§ **What you have to do**:
All entries must be repeated exactly. No picture should appear in the result.

++++++++

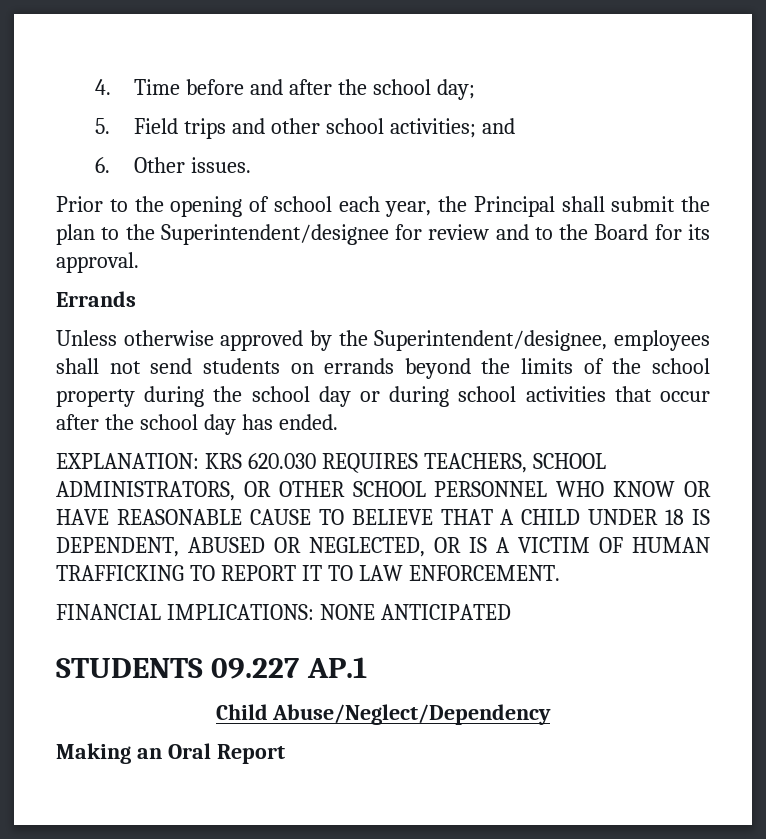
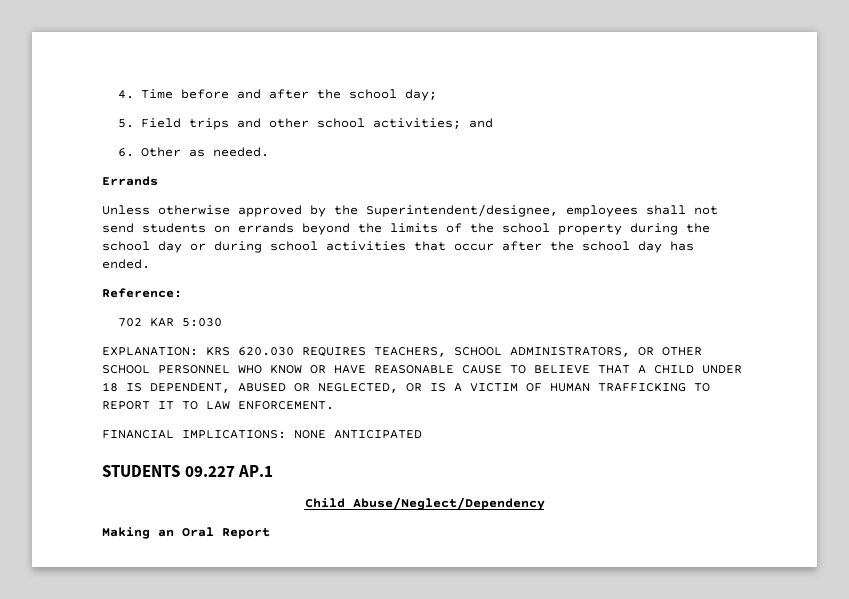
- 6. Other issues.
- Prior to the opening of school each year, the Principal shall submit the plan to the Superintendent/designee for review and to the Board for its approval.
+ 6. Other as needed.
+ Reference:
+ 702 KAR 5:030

++++++++

§ **Response to this exercise**:
- 6. Other issues.
- Prior to the opening of school each year, the Principal shall submit the plan to the Superintendent/designee for review and to the Board for its approval.
+ 6. Other as needed.
+ Reference:
+ 702 KAR 5:030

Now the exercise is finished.